And Kev, it what I'd be interested in, let's play this this uh tweet from Josh Woodward because there's some audio in here and we'll get a sense of like how it's improved versus what we had before. Gemini, I'm at the gym. Give me a quick three step finisher for triceps. A great finisher is triceps push downs with a Attachment. Okay, so Kevin, is that a great finisher? Let me I don't know this, but is that a great finisher? Yeah, that's a totally fine finisher.
Sure, if you wanna polish it off. I mean you got so many people only work one section of the tricep. You really gotta get the uh the bronchialis latera. You have to get in there and you wanna just keep tweaking and twerking until the duh. Oh.

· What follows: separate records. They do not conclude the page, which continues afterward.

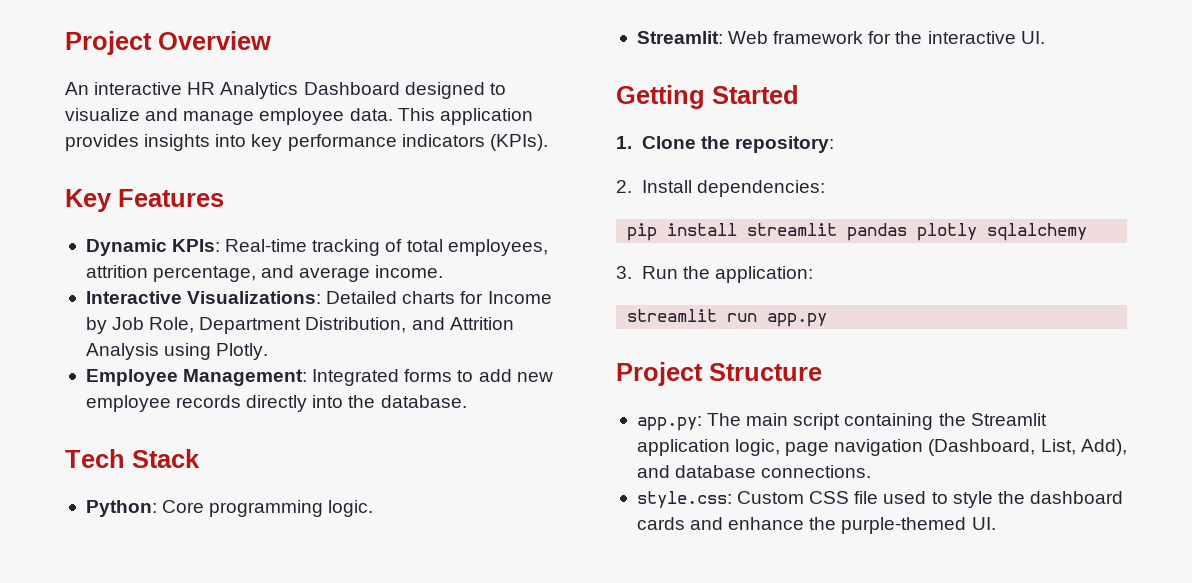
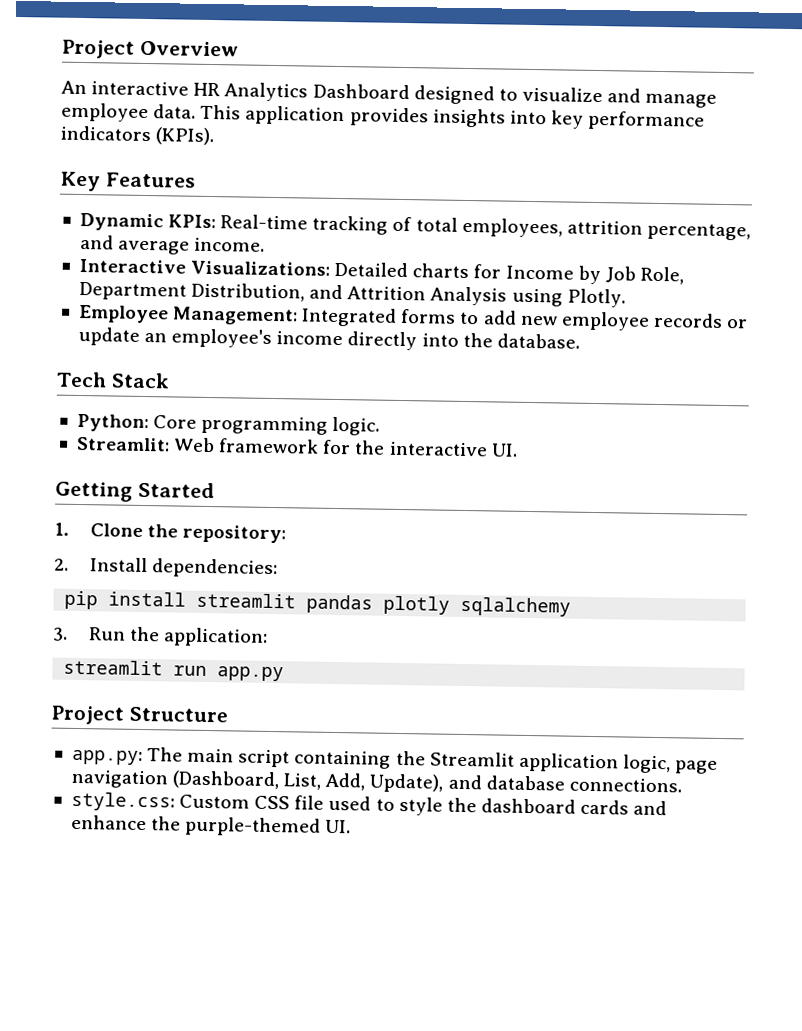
- Employee Management: Integrated forms to add new employee records directly into the database.
+ Employee Management: Integrated forms to add new employee records or update an employee's income directly into the database.
- app.py: The main script containing the Streamlit application logic, page navigation (Dashboard, List, Add), and database connections.
+ app.py: The main script containing the Streamlit application logic, page navigation (Dashboard, List, Add, Update), and database connections.

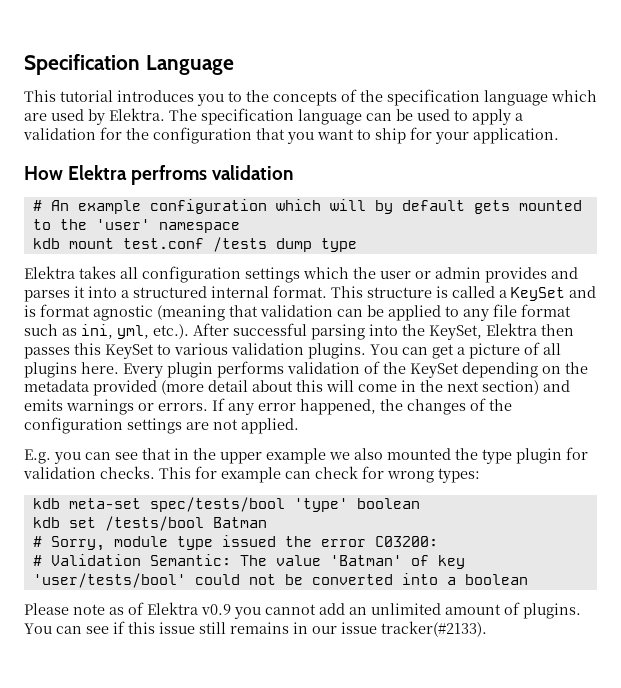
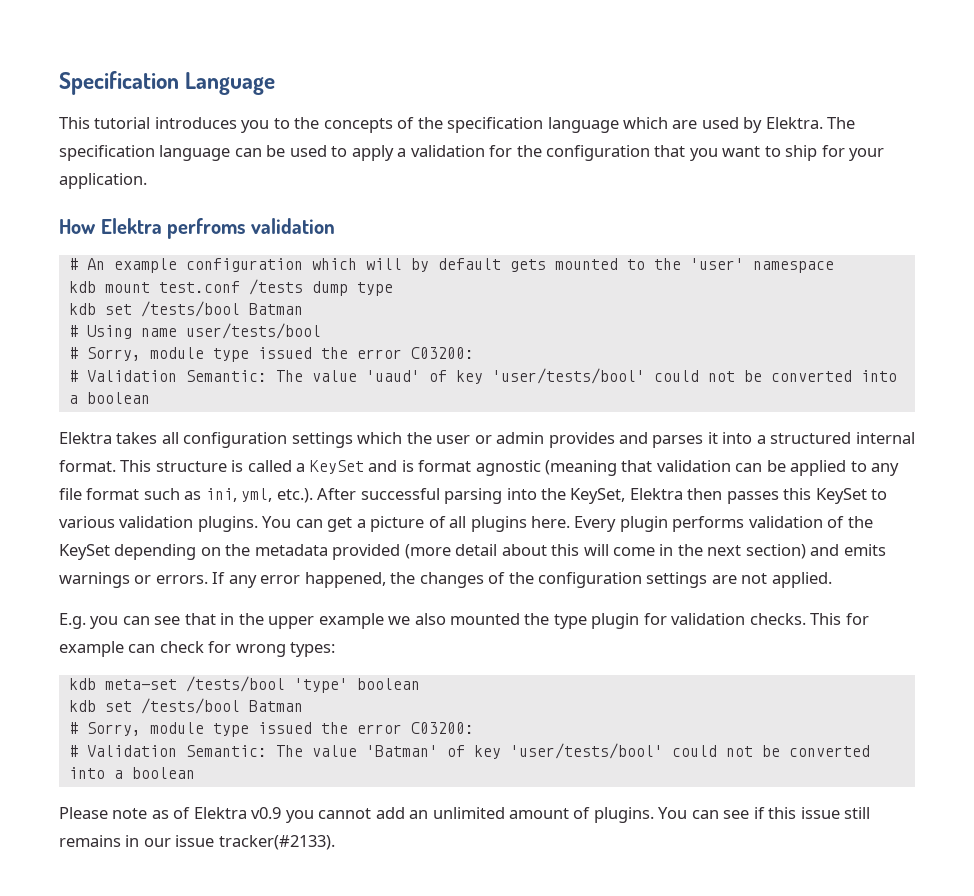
  kdb mount test.conf /tests dump type
+ kdb set /tests/bool Batman
+ # Using name user/tests/bool
+ # Sorry, module type issued the error C03200:
+ # Validation Semantic: The value 'uaud' of key 'user/tests/bool' could not be converted into a boolean
- kdb meta-set spec/tests/bool 'type' boolean
+ kdb meta-set /tests/bool 'type' boolean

Bleed that part out. I was actually more stunned at like they put in a little audio cue so you knew that the the thing was actually processing what it did, and it seemed like that tiny little audio cue was barely finished before it started talking, and that's really impressive. Yeah, I mean the big thing here is they talk about it being really uh improved in agentic uh tasks and this again it's that same sort of thing. Like you know, you and I have both been using coding agents.
Well, this is the idea of like, could you put a voice so that it could be able to kind of figure out what you want quickly and then give you the answer you're looking for? This is one of the problems sometimes with voice is that like. You know, it doesn't have the time to go through the thinking process because in the thinking process, it's a delay. And if you're doing voice, what you really want is a direct answer.
I think that speed to answer is gonna be a big part of the next like year of of consumer AI, particularly, because I'm okay with waiting for a while for coding answers. But I'm not that okay to wait for a tricep answer when I'm in the gym. General knowledge answers. Yeah. Exactly.
Plus you gotta do your set and clear the machine. No one likes a loiterer, all right? I get my ring light, I get my tripod, I set it down, I do my one right. And I yeah, and then I break it all down. I take my road mic off, I lose I take my GoPro vest off, and I move away. I move away. I'm a fit fluencer. I know how this works. Also, along those lines, did you see the flashlight stuff? The I haven't seen this yet.
So they they have Google uh Gemini three dot one flashlight, L I T E, uh and it's flash, not flash. And they built the flashlight browser to show it off. And they have a video, Gavin, and we'll put it on the screen where it is. This isn't a pre-built website. They're just showing the speed with which this model can render images and and text and format it like into a a website looking presentation.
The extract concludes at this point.